Салли приготовила напитки, и следом за ней они спустились вниз, на крыльцо. После того как совсем стемнело, она накормила их жареным картофелем и горячими сандвичами. В десять Джейк извинился и отправился к себе в комнату. Он позвонил Карле и проговорил с ней целый час. Про дом не было сказано ни слова. У Джейка похолодело в животе, когда он услышал голос жены и понял, что наступит день, и очень скоро, и ему придется сообщить ей, что дома – ее дома – больше не существует. Повесив трубку, он принялся молиться в душе, чтобы она не узнала ни о чем из газет.

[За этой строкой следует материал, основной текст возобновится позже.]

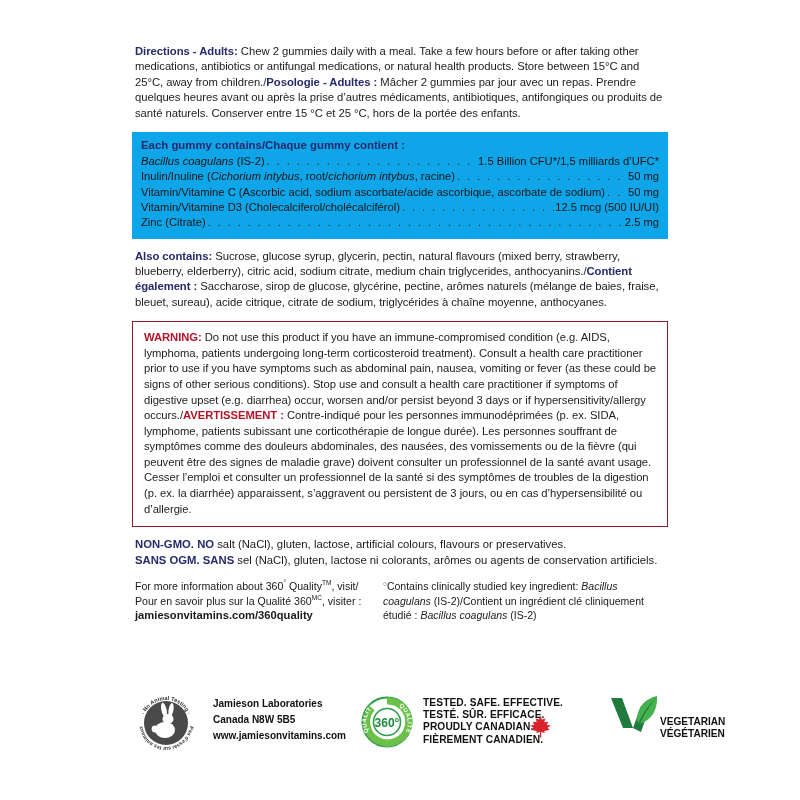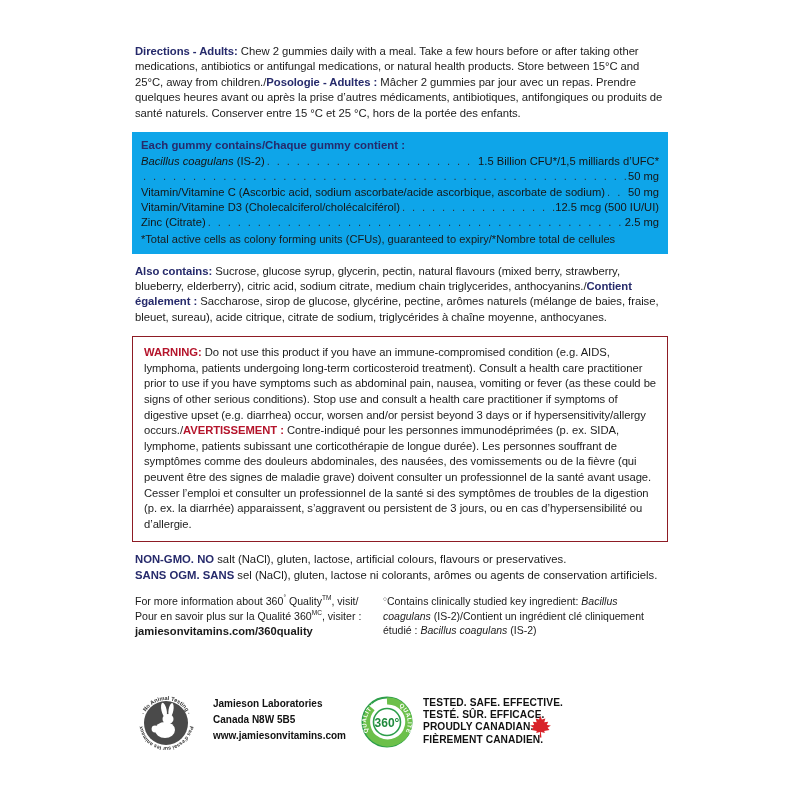--- a/index.html
+++ b/index.html
@@ -225,6 +225,7 @@
     </div>
 
     <div class="ing-row">
+      <span class="ing-name"><span>Inulin/Inuline (</span><span class="ital">Cichorium intybus</span><span>, root/</span><span class="ital">cichorium intybus</span><span>, racine)</span></span>
       <span class="ing-dots">. . . . . . . . . . . . . . . . . . . . . . . . . . . . . . . . . . . . . . . . . . . . . . . . . . . . . . . . . . . . . .</span>
       <span class="ing-amt">50 mg</span>
     </div>

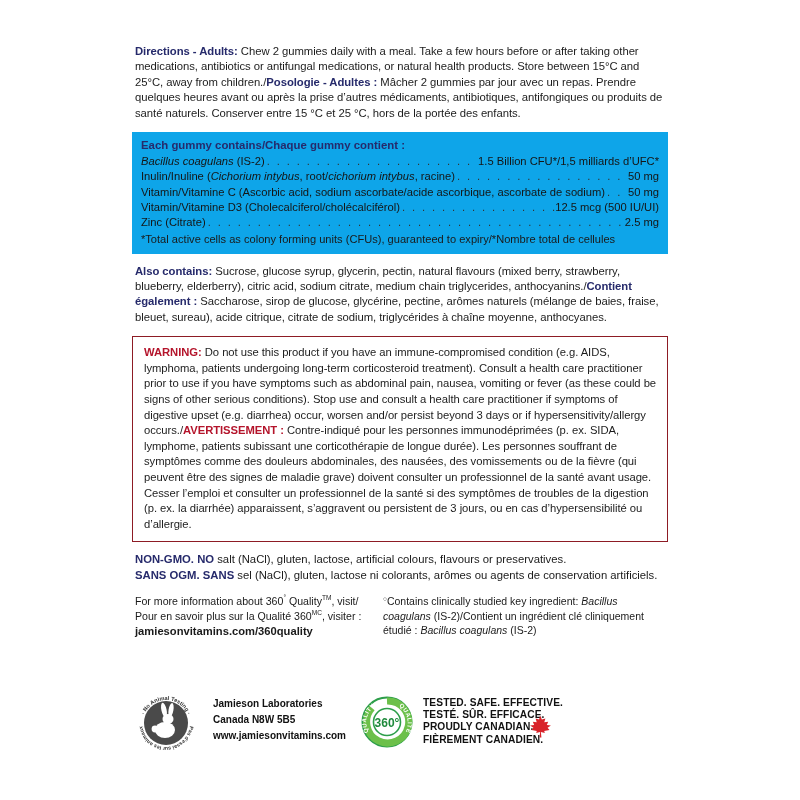--- a/index.html
+++ b/index.html
@@ -249,7 +249,6 @@
     </div>
 
     <div class="panel-note">
-      <span>*Total active cells as colony forming units (CFUs), guaranteed to expiry/*Nombre total de cellules</span>
     </div>
   </div>
 

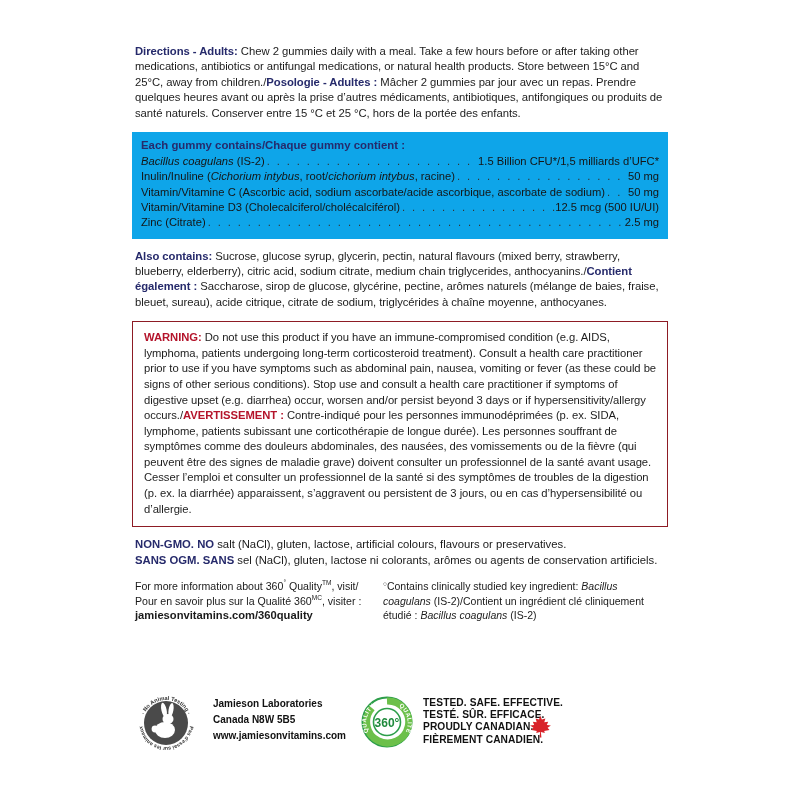--- a/index.html
+++ b/index.html
@@ -344,6 +344,20 @@
       </div>
     </div>
 
+    <div class="vegwrap">
+      <div class="vegleaf">
+        <svg viewBox="0 0 52 52" width="52" height="52">
+          <path fill="#1f7a3d" d="M4 4 h11 l11 30 h-10 z"></path>
+          <path fill="#1f7a3d" d="M26 34 l8 -22 h9 l-9 26 z"></path>
+          <path fill="#46b14f" d="M30 26 C30 12 40 4 50 2 C51 16 44 27 32 30 z"></path>
+          <path fill="#1f7a3d" d="M31.5 29.5 C35 20 42 11 49.5 3.2 C42 13 36 21 33 30 z"></path>
+        </svg>
+      </div>
+      <div class="vegtext">
+        <div>VEGETARIAN</div>
+        <div>VÉGÉTARIEN</div>
+      </div>
+    </div>
 
   </div>
 </div>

В понедельник утром в Клэнтоне все было как обычно: выходившие на площадь улицы перегорожены, тут и там группы солдат, надзиравших за общественным порядком. Прохаживаясь по площади, гвардейцы наблюдали за тем, как свое место на лужайке занял Клан, как напротив них разместились чернокожие. За воскресенье обе группы отдохнули, и к восьми тридцати хор взаимных проклятий звучал с удвоенной силой. Скандальная ситуация, возникшая благодаря доктору У.Т. Бассу, была у всех на устах. Куклуксклановцы предвкушали победу. Кроме того, они принимали во внимание и прямой удар, нанесенный по Адамс-стрит. Голоса их звучали сейчас более возбужденно и громко, чем обычно.